• [TASK STATEMENT] Would you return exactly the lines from the top of the data below through the one containing "step_01_zju_download_data.R: download Zhejiang", leaving out the pictures?

• [Collection entries]
**********

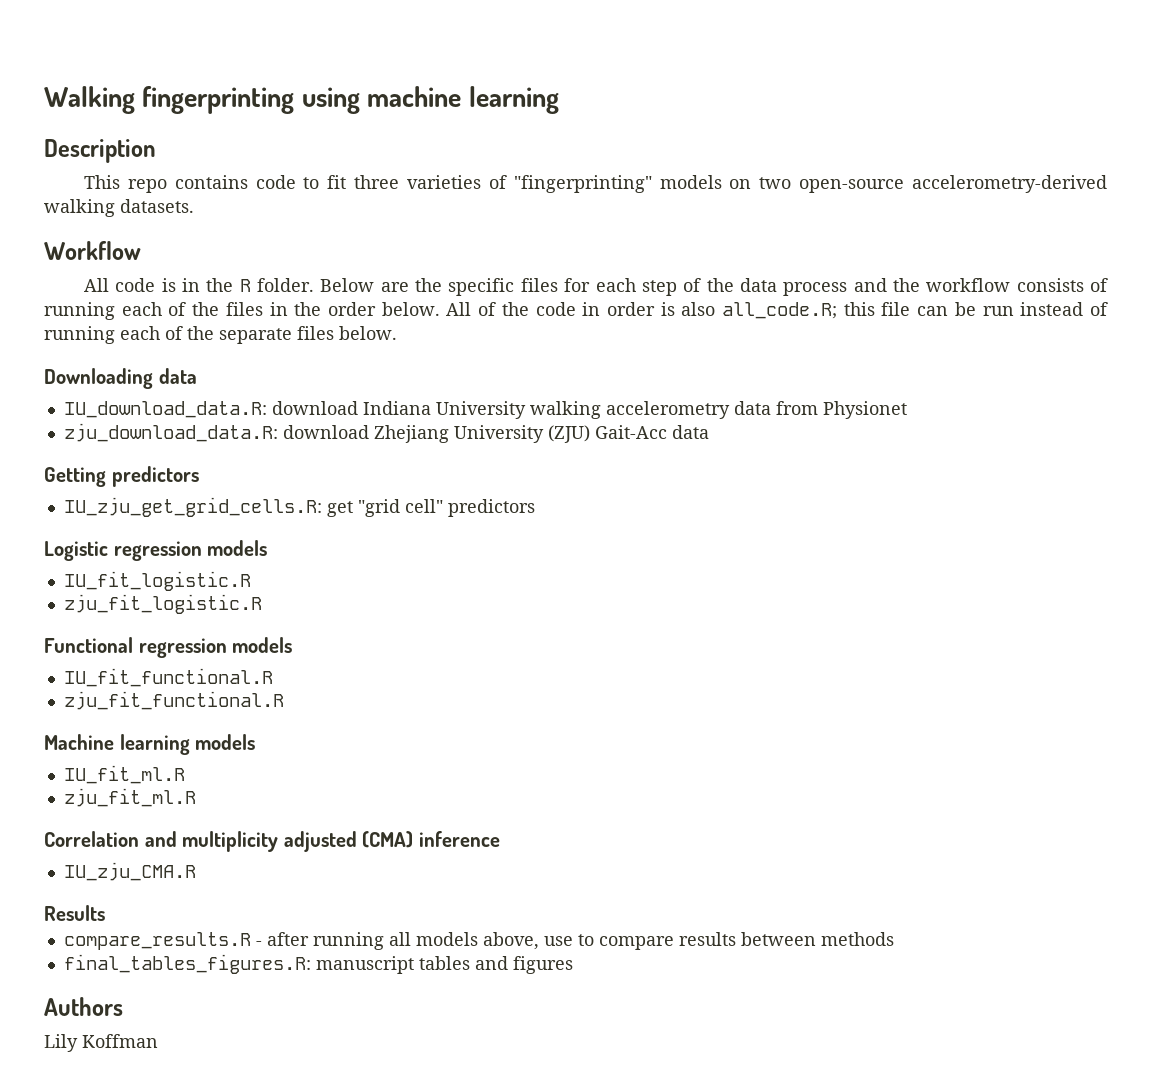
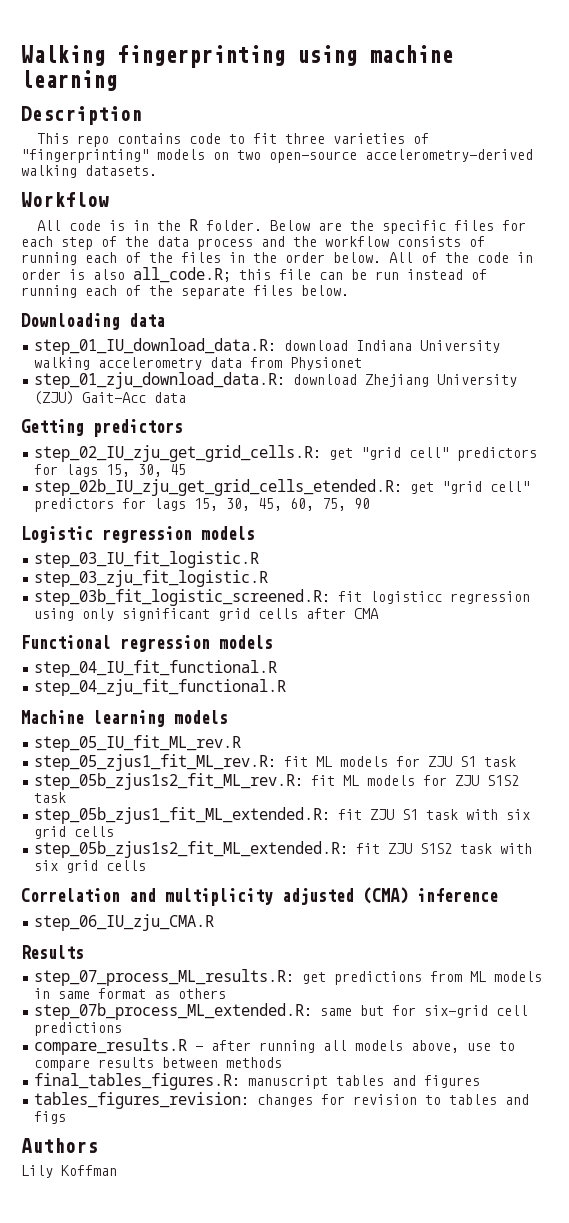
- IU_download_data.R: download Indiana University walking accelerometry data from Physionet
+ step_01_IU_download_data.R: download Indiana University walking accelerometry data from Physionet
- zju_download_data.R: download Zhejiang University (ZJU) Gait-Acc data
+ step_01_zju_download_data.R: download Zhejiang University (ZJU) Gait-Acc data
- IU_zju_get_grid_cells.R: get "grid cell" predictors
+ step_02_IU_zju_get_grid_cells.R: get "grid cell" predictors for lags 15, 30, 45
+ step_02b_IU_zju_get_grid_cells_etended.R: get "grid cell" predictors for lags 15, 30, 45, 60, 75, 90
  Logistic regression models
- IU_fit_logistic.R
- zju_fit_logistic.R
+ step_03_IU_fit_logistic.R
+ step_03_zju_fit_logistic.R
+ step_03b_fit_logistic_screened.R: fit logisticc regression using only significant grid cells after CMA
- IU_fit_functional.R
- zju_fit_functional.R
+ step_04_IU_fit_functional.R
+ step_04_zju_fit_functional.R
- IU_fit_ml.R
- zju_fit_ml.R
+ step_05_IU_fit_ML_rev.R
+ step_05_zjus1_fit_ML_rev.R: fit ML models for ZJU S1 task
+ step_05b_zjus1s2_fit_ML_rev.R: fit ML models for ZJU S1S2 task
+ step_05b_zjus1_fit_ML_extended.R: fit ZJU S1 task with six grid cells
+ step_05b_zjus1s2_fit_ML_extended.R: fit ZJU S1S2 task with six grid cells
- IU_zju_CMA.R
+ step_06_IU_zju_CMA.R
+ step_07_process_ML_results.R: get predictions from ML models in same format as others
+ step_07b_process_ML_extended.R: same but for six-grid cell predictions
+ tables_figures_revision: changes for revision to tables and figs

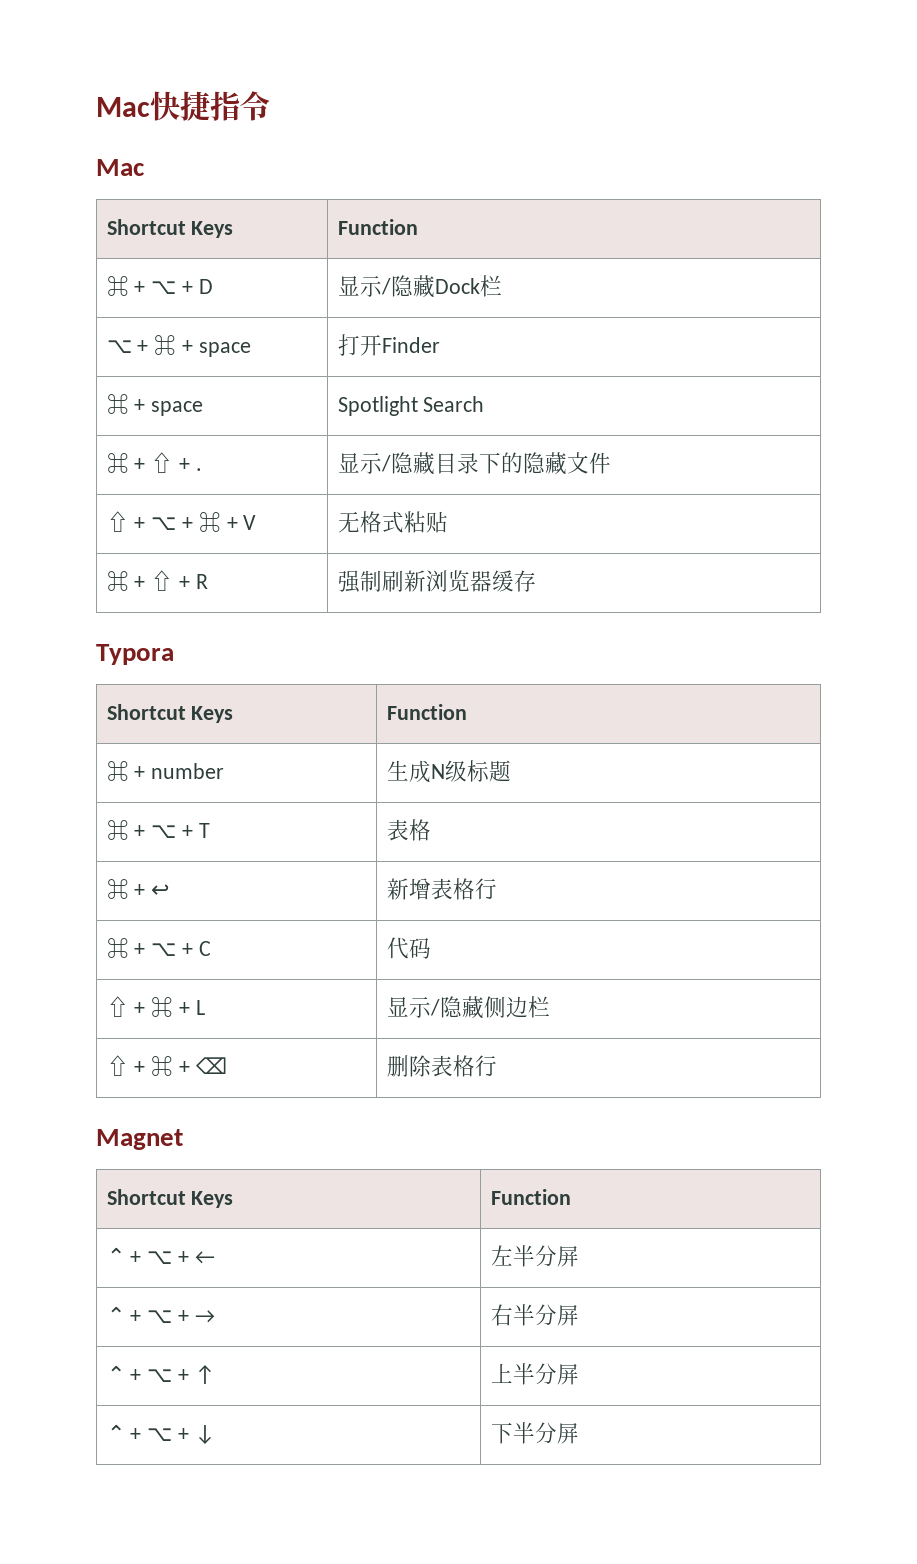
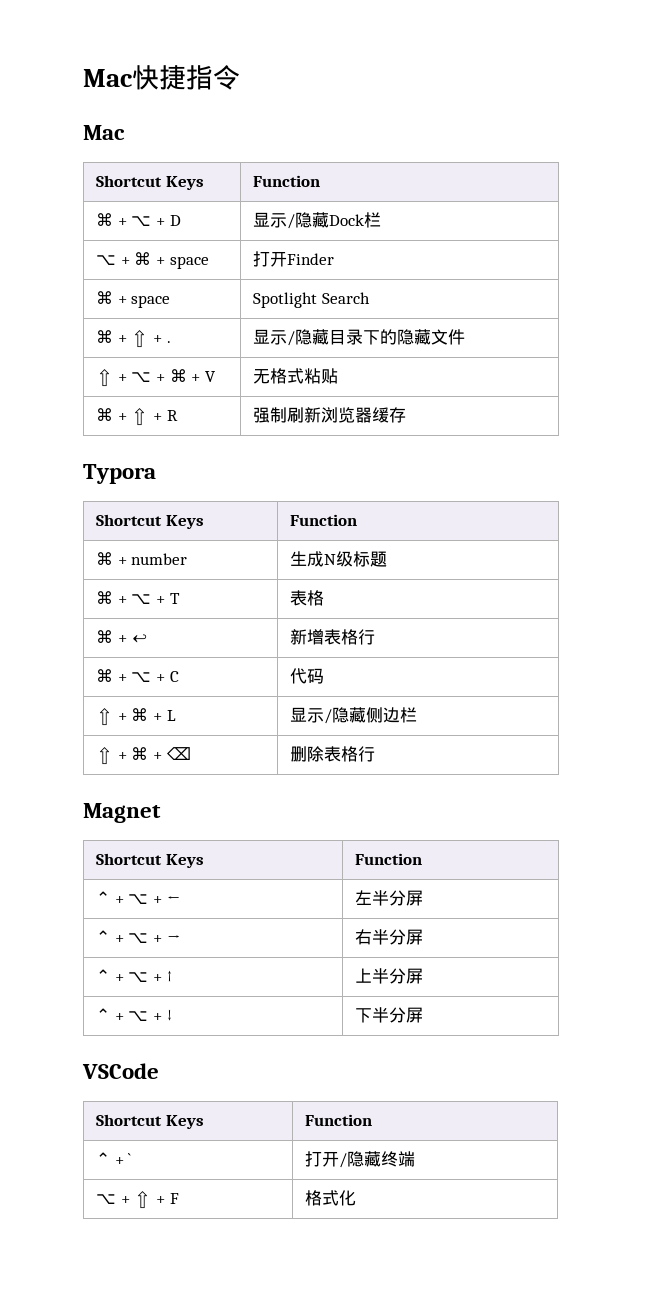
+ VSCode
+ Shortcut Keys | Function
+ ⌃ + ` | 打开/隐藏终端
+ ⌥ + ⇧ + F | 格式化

**********

• [TASK RESULT]
- IU_download_data.R: download Indiana University walking accelerometry data from Physionet
+ step_01_IU_download_data.R: download Indiana University walking accelerometry data from Physionet
- zju_download_data.R: download Zhejiang University (ZJU) Gait-Acc data
+ step_01_zju_download_data.R: download Zhejiang University (ZJU) Gait-Acc data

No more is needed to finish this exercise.